Need clarifications for HA mode Vault-Consul cluster

1,275 views
Skip to first unread message

PJ

unread,
Feb 29, 2016, 5:51:54 PM2/29/16
to Vault
First of all, thanks for the great community here. Many of the discussions here helped me immensely to setup a three node vault-consul cluster on three separate servers. After setting up and playing around a little bit, there were some questions as follows, that I couldn't get answers for in the docs here: https://www.vaultproject.io/ or https://www.consul.io:

1. What are the ways to improve performance of a vault cluster?
    a. Does adding new vault affect the performance or are redundant vault servers just installed for fault-tolerance?
    b. Why cant any of the three vaults, answer the queries itself instead of redirecting to the master vault node?

2. If a consul node is down, is the corresponding vault node marked as unavailable too?

3. What are the possible benefits of pairing vault:consul nodes in n:1 or 1:n format, instead of the recommended 1:1 pairing?

4. In a multi-datacenter scenario for vault-consul, if all the nodes in a consul cluster inside one datacenter are unavailable, how do we ensure request to vault, routes to the consul cluster in other datacenter?

5. If an active instance of Vault node fails, is it the responsibility of the REST API client to discover hot-standby nodes?

6. How do hot-standby nodes understand, if and when, the active(master) vault is unavailable?

7. Does master vault, have a memory cache? For each read request, does vault go to its backend, to fetch the results?
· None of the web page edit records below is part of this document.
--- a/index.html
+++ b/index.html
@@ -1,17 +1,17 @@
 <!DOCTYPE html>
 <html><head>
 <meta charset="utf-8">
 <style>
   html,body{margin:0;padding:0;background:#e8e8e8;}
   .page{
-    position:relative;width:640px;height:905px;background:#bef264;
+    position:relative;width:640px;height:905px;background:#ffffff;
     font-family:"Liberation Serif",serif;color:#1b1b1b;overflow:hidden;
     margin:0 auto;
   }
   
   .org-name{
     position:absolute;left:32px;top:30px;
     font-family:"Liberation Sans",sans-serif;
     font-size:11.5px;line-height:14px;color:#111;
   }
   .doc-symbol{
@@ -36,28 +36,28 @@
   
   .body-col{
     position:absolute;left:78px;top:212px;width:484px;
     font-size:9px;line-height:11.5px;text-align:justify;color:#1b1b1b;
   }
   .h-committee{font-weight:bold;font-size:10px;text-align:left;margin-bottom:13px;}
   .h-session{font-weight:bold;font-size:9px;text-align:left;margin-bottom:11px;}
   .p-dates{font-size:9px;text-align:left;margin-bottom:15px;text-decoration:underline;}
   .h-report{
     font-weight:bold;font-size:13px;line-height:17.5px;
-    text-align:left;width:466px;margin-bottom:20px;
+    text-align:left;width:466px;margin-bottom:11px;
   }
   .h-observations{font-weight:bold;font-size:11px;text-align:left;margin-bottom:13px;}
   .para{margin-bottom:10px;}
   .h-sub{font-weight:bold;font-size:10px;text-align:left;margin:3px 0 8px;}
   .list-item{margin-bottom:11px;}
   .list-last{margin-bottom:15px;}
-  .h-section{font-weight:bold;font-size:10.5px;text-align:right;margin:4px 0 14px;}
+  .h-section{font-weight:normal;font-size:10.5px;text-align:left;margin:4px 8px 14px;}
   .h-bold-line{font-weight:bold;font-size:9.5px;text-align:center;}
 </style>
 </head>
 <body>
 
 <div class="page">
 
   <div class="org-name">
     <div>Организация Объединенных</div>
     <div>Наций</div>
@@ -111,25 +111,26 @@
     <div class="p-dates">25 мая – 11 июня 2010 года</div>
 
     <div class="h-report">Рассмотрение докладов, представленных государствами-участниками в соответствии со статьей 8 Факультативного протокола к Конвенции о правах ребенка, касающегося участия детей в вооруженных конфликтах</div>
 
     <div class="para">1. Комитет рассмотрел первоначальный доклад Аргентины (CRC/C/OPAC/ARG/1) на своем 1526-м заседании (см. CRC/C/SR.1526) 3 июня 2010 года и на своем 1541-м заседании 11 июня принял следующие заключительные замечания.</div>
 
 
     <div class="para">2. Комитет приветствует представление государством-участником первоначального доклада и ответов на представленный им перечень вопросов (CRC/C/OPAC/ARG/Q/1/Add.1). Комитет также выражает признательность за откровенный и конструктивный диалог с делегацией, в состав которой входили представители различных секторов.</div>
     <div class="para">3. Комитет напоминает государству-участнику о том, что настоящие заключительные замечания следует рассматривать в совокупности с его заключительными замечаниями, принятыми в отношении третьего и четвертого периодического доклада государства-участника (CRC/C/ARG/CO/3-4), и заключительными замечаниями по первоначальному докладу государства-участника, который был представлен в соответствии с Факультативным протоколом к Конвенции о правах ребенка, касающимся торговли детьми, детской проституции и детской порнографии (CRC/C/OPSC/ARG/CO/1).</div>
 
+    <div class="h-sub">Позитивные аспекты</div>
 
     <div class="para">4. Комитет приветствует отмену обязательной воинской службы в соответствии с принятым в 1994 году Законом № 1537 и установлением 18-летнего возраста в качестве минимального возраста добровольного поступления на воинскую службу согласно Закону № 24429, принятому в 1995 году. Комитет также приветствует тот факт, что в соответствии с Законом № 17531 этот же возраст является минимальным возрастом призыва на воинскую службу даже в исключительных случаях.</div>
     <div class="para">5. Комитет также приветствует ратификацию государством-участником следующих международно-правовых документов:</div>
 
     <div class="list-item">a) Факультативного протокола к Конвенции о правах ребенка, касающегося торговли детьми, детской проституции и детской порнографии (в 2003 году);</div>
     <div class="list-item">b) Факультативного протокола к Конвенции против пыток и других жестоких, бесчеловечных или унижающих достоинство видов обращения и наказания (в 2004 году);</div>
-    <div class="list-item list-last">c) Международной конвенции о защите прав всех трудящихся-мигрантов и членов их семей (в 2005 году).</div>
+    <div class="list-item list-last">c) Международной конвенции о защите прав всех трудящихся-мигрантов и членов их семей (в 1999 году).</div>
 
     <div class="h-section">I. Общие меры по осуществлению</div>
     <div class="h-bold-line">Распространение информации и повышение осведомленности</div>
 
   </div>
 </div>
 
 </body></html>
8. What are the impacts of hardware or filesystem or O.S. failure on one or multiple servers for vault-consul cluster? What is the recovery mechanism in such cases?

This will really help improve my understanding of Vault. Any insights are greatly appreciated.

Jeff Mitchell

unread,
Feb 29, 2016, 8:26:14 PM2/29/16
to vault...@googlegroups.com
Hi PJ,

> 1. What are the ways to improve performance of a vault cluster?
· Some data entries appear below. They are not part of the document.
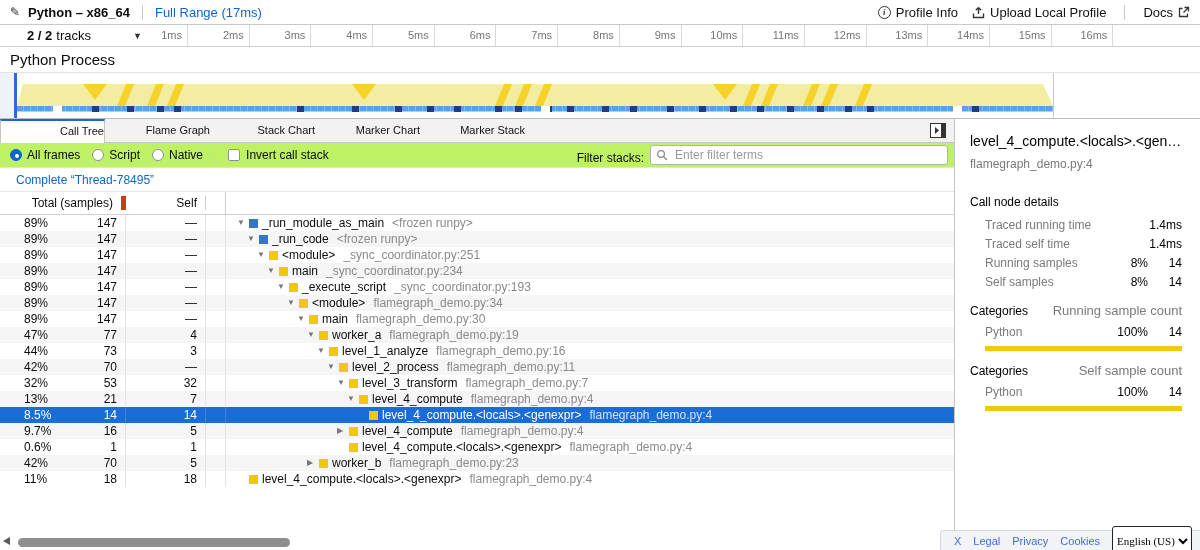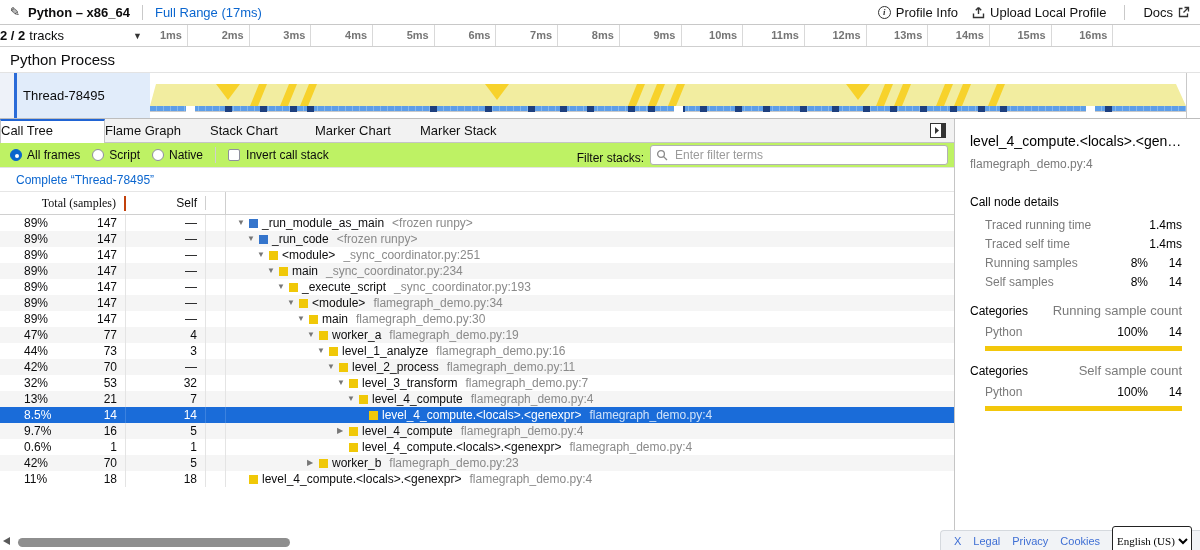--- a/index.html
+++ b/index.html
@@ -17,25 +17,25 @@
   .link { color:#0b66cf; text-decoration:none; cursor:pointer; }
   .range-link { font-size:13px; }
   .th-right { margin-left:auto; display:flex; align-items:center; gap:14px; font-size:13px; color:#111; }
   .th-item { display:flex; align-items:center; gap:5px; cursor:pointer; }
   .info-circle { width:13px; height:13px; border:1.4px solid #333; border-radius:50%;
     display:inline-flex; align-items:center; justify-content:center;
     font:italic bold 9px "Liberation Serif",serif; color:#333; }
 
   
   .timeline-header { height:22px; border-bottom:1px solid #cfcfcf; display:flex; flex:none; background:#fff; }
-  .tracks-select { width:150px; flex:none; display:flex; align-items:center; padding-left:0;
+  .tracks-select { width:150px; flex:none; display:flex; align-items:center; padding-left:27px;
     font-size:13px; position:relative; cursor:pointer; }
   .tracks-bold { font-weight:bold; margin-right:4px; }
   .tracks-caret { position:absolute; left:133px; font-size:9px; color:#333; }
-  .ruler { display:flex; flex:1;font-weight:bold; }
+  .ruler { display:flex; flex:1; }
   .tick { flex:none; width:61.7px; border-right:1px solid #d9d9d9; text-align:right;
     padding-right:5px; font-size:11px; color:#757575; line-height:21px; }
   .tick.first { width:38px; }
   .tick-fill { flex:1; border:none; }
 
   
   .process-row { height:26px; border-bottom:1px solid #e3e3e3; display:flex; align-items:center;
     padding-left:10px; font-size:15px; background:#fff; flex:none; }
   .thread-row { height:46px; border-bottom:1px solid #bdbdbd; display:flex; flex:none; background:#fff; position:relative; }
   .track-indent { width:14px; background:#eef2f9; flex:none; }
@@ -54,21 +54,21 @@
   .track-gutter { flex:1; border-left:1px solid #c9c9c9; background:#fff; }
 
   
   .content { flex:1; display:flex; min-height:0; }
   .main-panel { width:955px; flex:none; border-right:1px solid #c5c5c5; display:flex;
     flex-direction:column; position:relative; background:#fff; }
 
   
   .tab-bar { height:24px; background:#f2f2f2; border-bottom:1px solid #c5c5c5; display:flex;
     position:relative; flex:none; }
-  .tab { width:105px; text-align:left; font-size:13px; line-height:23px; color:#111; cursor:pointer; }
+  .tab { width:105px; text-align:right; font-size:11px; line-height:23px; color:#111; cursor:pointer; }
   .tab.sel { background:#fff; border:1px solid #c5c5c5; border-top:2px solid #2064d4;
     border-bottom:none; line-height:20px; height:24px; position:relative; z-index:1; }
   .panel-toggle { position:absolute; right:8px; top:4px; cursor:pointer; }
 
   
   .controls { height:25px; border-bottom:1px solid #e3e3e3; display:flex; align-items:center;
     padding-left:10px; background:#bef264; flex:none; }
   .radio-group { display:flex; align-items:center; gap:12px; }
   .radio-opt { display:flex; align-items:center; gap:5px; cursor:pointer; }
   .radio { width:12px; height:12px; border-radius:50%; border:1px solid #8f8f9d; background:#fff; position:relative; }
@@ -90,21 +90,21 @@
     border-bottom:1px solid #e6e6e6; flex:none; }
   .breadcrumb-row a { font-size:12px; }
 
   
   .thead { height:23px; display:flex; border-bottom:1px solid #d0d0d0; flex:none; align-items:center; }
   .c-total { width:126px; flex:none; display:flex; justify-content:space-between;
     padding:0 8px 0 24px; border-right:1px solid #e4e4e4; }
   .c-self { width:80px; flex:none; text-align:right; padding-right:8px; border-right:1px solid #e4e4e4; }
   .c-icon { width:20px; flex:none; border-right:1px solid #e4e4e4; height:100%; }
   .c-tree { flex:1; display:flex; align-items:center; overflow:hidden; white-space:nowrap; }
-  .thead .c-total { justify-content:flex-end; border-right:2px solid #c2410c;font-family:Liberation Serif, serif; }
+  .thead .c-total { justify-content:flex-end; border-right:5px solid #c2410c; }
   .thead .c-self { border-right:1px solid #cfcfcf; }
   .thead .c-icon { border-right:1px solid #cfcfcf; }
   .tbody { flex:none; }
   .tr { height:16px; line-height:16px; display:flex; cursor:pointer; }
   .tr.alt { background:#f5f5f5; }
   .tr.sel { background:#1a6cd9; color:#fff; }
   .tr .c-total,.tr .c-self,.tr .c-icon { height:16px; }
   .tr.sel .c-total,.tr.sel .c-self,.tr.sel .c-icon { border-right-color:#3c82df; }
   .exp { width:12px; flex:none; font-size:8px; color:#777; display:inline-block; }
   .tr.sel .exp { color:#dce9fb; }
@@ -207,23 +207,20 @@
         <div class="tick tick-fill"></div>
       </div>
   </div>
 
   <div class="process-row">
     <span>Python Process</span>
   </div>
   <div class="thread-row">
     <div class="track-indent"></div>
     <div class="track-selbar"></div>
-    <div class="track-label">
-      <span>Thread-78495</span>
-    </div>
     <div class="track-canvas">
       <div class="track-band">
         <svg width="1036" height="22" viewBox="0 0 1036 22">
             <polygon points="66,0 90,0 78,16" fill="#f7d22b"></polygon>
             <polygon points="109,0 117,0 108,22 100,22" fill="#f7d22b"></polygon>
             <polygon points="139,0 147,0 138,22 130,22" fill="#f7d22b"></polygon>
             <polygon points="159,0 167,0 158,22 150,22" fill="#f7d22b"></polygon>
             <polygon points="335,0 359,0 347,16" fill="#f7d22b"></polygon>
             <polygon points="487,0 495,0 486,22 478,22" fill="#f7d22b"></polygon>
             <polygon points="507,0 515,0 506,22 498,22" fill="#f7d22b"></polygon>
Answers to your specific questions are below; I'm not yet sure if I
can go into full detail, but I can say that I have managed to pass >
37k requests per second through Vault with audit logging off and > 24k
with file-based audit logging on, across a range of concurrent clients
numbering from 100 to 1000. So Vault's pretty speedy. Chances are
decent that the limiting factor in Vault's speed when you run it won't
be Vault itself but rather the networked physical and logical backends
(on the physical side, there is an LRU cache that helps quite a lot).
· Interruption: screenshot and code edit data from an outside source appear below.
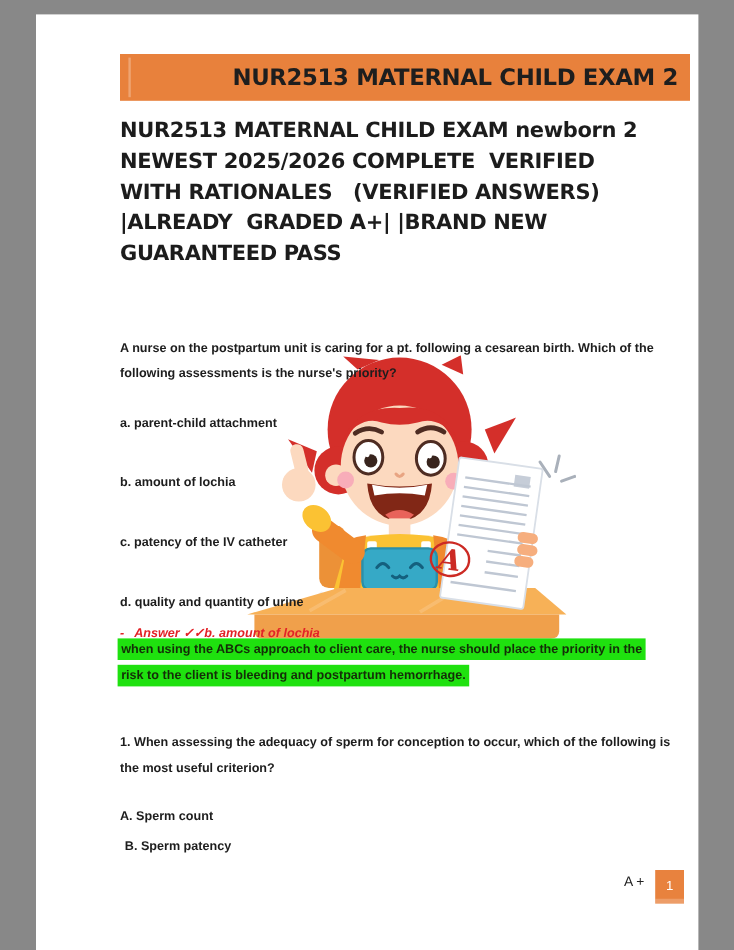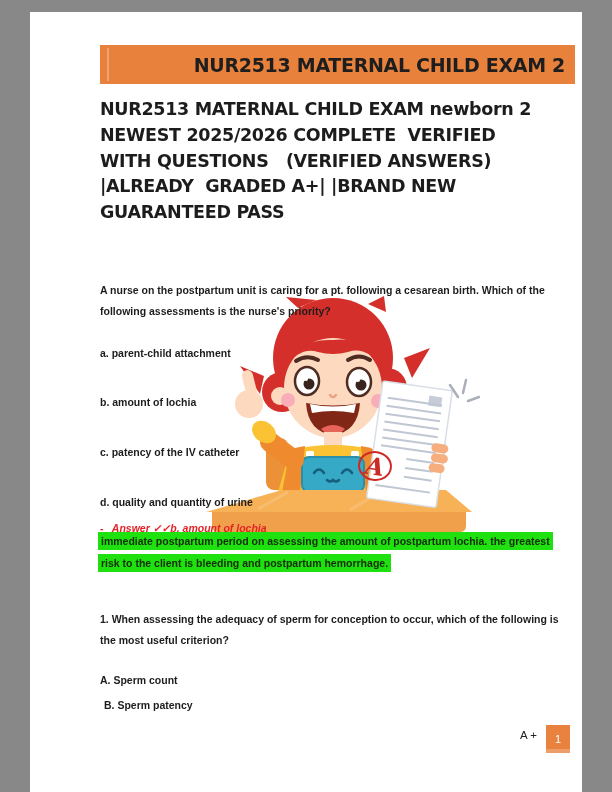--- a/index.html
+++ b/index.html
@@ -57,21 +57,21 @@
 
 <div class="page">
 
   <div class="banner">
     <span class="banner-title">NUR2513 MATERNAL CHILD EXAM 2</span>
   </div>
 
   <div class="heading">
     <div class="heading-line">NUR2513 MATERNAL CHILD EXAM newborn 2</div>
     <div class="heading-line">NEWEST 2025/2026 COMPLETE  VERIFIED</div>
-    <div class="heading-line">WITH QUESTIONS   (VERIFIED ANSWERS)</div>
+    <div class="heading-line">WITH RATIONALES   (VERIFIED ANSWERS)</div>
     <div class="heading-line">|ALREADY  GRADED A+| |BRAND NEW</div>
     <div class="heading-line">GUARANTEED PASS</div>
   </div>
 
   <svg class="illustration" width="280" height="246" viewBox="0 0 280 246" aria-hidden="true">
 
     <g stroke="#9aa3ad" stroke-width="2" opacity="0.14" stroke-linecap="round">
       <path d="M118,26 L128,18"></path>
         <path d="M212,122 L222,114"></path>
         <path d="M58,206 L68,198"></path>
@@ -190,21 +190,21 @@
   <p class="bodytext q-para" style="top:257px">A nurse on the postpartum unit is caring for a pt. following a cesarean birth. Which of the
 following assessments is the nurse's priority?</p>
   <p class="bodytext" style="top:322px">a. parent-child attachment</p>
   <p class="bodytext" style="top:371px">b. amount of lochia</p>
   <p class="bodytext" style="top:421px">c. patency of the IV catheter</p>
   <p class="bodytext" style="top:471px">d. quality and quantity of urine</p>
 
   <p class="bodytext answer-line" style="top:497px">-   Answer ✓✓b. amount of lochia</p>
 
   <div class="rationale">
-    <span class="rationale-line">immediate postpartum period on assessing the amount of postpartum lochia. the greatest</span>
+    <span class="rationale-line">when using the ABCs approach to client care, the nurse should place the priority in the</span>
     <span class="rationale-line">risk to the client is bleeding and postpartum hemorrhage.</span>
   </div>
 
   <p class="bodytext q-para" style="top:586px">1. When assessing the adequacy of sperm for conception to occur, which of the following is
 the most useful criterion?</p>
   <p class="bodytext" style="top:649px">A. Sperm count</p>
   <p class="bodytext" style="top:674px;left:74px">B. Sperm patency</p>
 
   <span class="footer-grade">A +</span>
   <div class="page-box">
> a. Does adding new vault affect the performance or are redundant vault
> servers just installed for fault-tolerance?

Vault is active/standby, so extra standby nodes simply provide fault tolerance.

> b. Why cant any of the three vaults, answer the queries itself instead
> of redirecting to the master vault node?

One of the main reasons for this design is that it drastically
simplifies the operational model of Vault; as a result, it is easier
to have a good understanding of what might be happening inside Vault
at any given time. This is a really nice thing in a security product.
Introducing Raft or Paxos adds a lot of complexity, and even in a
leader/follower scenario like you might get with Raft or Paxos, if you
want strong consistency and no possibility of stale reads, you need to
forward queries to the master anyways.

Also, I mentioned the LRU cache on the physical side; we'd have to
have a much more complex networked cache (or forego a cache
altogether) if we had multiple Vault nodes writing. So that would
negate a lot of the potential speedups from having multiple active
nodes.

Altogether this is a simpler model (which is really nice for security)
and it's not at all clear that multiple-active would be any faster
(and it may be slower).

> 2. If a consul node is down, is the corresponding vault node marked as
> unavailable too?

I assume here you mean a local Consul agent rather than a Consul
server node? If you have Vault connecting through your local Consul
agent (which is the recommended approach), taking the Consul agent
down will affect Vault's ability to communicate, so if connectivity
isn't restored quickly then another node will take over active duty.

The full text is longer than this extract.